━━━ Task input ━━━

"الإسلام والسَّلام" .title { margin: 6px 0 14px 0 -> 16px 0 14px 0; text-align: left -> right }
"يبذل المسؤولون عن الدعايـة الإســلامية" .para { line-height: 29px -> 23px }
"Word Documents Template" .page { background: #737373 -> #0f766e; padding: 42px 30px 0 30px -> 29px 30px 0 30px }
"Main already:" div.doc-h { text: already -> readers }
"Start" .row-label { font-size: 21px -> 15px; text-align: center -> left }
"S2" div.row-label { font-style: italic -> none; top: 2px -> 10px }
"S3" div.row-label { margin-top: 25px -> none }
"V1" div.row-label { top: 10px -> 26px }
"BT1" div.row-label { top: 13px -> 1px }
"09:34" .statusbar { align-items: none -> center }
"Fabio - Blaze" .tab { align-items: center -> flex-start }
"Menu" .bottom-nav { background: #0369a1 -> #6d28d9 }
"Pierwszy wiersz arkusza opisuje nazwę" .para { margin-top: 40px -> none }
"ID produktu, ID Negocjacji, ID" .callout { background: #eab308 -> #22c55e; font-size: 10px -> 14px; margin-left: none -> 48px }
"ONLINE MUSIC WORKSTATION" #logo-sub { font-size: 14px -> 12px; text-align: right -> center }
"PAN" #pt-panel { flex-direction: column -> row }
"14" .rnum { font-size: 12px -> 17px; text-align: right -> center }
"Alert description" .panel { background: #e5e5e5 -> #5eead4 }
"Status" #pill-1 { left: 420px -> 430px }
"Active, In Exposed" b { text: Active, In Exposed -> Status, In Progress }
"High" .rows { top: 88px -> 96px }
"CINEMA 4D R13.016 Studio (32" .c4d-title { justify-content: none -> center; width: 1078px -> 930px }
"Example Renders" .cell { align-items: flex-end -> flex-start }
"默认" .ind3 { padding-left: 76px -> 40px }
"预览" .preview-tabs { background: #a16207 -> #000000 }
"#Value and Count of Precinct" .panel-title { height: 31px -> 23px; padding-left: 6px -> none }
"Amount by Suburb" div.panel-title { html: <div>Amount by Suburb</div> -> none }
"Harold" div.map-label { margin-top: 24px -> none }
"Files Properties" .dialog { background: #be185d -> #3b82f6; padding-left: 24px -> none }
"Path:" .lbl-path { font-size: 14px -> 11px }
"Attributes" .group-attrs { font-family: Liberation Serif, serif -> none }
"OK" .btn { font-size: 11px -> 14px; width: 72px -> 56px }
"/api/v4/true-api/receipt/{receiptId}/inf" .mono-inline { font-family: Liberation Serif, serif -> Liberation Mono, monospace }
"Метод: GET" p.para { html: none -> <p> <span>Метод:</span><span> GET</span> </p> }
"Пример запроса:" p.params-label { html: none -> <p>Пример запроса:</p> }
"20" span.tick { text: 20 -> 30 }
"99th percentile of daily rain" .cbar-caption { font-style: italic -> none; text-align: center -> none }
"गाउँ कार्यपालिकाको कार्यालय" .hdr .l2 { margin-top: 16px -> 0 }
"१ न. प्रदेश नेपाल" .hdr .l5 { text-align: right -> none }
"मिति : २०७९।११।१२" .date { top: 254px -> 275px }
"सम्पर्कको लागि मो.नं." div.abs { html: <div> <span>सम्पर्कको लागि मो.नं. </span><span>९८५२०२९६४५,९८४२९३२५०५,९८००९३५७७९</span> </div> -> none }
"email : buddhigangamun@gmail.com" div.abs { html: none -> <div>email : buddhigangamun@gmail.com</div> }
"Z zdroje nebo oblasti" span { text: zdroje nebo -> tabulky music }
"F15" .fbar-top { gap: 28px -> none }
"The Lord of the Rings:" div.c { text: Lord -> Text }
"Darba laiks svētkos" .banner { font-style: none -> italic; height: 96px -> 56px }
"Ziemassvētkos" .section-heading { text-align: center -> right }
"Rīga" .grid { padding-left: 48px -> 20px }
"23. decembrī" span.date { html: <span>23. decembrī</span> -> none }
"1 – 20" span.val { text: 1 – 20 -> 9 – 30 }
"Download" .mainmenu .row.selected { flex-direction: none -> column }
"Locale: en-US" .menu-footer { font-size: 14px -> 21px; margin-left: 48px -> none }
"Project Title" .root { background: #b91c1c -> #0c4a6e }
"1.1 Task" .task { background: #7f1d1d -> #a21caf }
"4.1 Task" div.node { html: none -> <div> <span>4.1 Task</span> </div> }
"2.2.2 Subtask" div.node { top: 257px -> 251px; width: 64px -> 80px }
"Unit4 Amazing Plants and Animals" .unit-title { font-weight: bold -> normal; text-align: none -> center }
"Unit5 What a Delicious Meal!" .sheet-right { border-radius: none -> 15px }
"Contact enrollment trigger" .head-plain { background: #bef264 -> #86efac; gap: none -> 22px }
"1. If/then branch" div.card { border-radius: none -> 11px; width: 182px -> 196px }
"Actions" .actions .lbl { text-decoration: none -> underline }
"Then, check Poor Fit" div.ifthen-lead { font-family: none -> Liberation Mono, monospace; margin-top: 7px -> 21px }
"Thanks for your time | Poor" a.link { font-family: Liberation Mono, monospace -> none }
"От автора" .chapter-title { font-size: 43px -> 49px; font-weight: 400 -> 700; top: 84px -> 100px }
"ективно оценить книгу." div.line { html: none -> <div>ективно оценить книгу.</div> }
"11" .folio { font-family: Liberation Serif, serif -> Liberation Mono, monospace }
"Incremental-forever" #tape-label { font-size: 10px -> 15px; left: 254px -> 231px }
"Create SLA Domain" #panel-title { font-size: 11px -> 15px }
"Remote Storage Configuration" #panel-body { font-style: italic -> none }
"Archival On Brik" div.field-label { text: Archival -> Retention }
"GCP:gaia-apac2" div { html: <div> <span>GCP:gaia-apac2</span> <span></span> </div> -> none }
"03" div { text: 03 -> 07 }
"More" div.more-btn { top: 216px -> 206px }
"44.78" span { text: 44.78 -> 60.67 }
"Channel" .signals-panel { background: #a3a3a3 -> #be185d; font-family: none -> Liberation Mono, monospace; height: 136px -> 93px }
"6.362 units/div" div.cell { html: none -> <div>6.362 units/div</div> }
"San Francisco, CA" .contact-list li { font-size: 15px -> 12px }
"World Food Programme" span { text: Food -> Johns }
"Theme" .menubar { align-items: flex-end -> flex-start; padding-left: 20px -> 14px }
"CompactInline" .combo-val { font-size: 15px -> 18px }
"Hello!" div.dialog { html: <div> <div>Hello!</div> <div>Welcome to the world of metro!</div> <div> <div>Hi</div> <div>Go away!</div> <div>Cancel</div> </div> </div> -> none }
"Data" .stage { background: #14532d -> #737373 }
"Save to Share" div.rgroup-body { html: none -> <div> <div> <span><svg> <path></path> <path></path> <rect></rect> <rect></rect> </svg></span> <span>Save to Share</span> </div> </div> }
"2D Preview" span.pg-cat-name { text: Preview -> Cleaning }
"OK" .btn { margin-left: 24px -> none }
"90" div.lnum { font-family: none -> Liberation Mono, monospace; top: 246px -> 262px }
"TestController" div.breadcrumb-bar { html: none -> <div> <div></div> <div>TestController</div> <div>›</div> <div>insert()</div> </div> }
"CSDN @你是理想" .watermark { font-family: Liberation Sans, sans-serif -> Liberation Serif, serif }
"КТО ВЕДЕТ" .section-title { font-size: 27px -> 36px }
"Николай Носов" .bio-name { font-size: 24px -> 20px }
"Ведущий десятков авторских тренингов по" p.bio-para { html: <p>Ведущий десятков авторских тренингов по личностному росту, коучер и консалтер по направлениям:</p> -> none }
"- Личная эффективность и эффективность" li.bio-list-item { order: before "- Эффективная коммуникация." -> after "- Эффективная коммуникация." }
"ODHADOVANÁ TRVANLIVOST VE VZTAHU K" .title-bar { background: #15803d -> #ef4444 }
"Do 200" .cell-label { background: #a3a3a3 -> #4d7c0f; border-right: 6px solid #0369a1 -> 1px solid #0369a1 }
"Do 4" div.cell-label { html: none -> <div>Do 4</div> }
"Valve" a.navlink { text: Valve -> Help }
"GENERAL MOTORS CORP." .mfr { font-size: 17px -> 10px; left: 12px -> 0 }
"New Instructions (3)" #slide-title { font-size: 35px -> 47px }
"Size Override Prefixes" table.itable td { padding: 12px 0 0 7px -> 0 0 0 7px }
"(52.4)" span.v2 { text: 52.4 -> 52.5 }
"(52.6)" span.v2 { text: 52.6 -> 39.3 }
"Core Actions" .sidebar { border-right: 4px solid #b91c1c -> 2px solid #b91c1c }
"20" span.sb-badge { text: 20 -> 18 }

━━━

About this exercise:
All that is needed is the opening run of the data, given again exactly: please include every line from the first through the line with "font-size: 21px ->", both ends kept.

Final answer:
"الإسلام والسَّلام" .title { margin: 6px 0 14px 0 -> 16px 0 14px 0; text-align: left -> right }
"يبذل المسؤولون عن الدعايـة الإســلامية" .para { line-height: 29px -> 23px }
"Word Documents Template" .page { background: #737373 -> #0f766e; padding: 42px 30px 0 30px -> 29px 30px 0 30px }
"Main already:" div.doc-h { text: already -> readers }
"Start" .row-label { font-size: 21px -> 15px; text-align: center -> left }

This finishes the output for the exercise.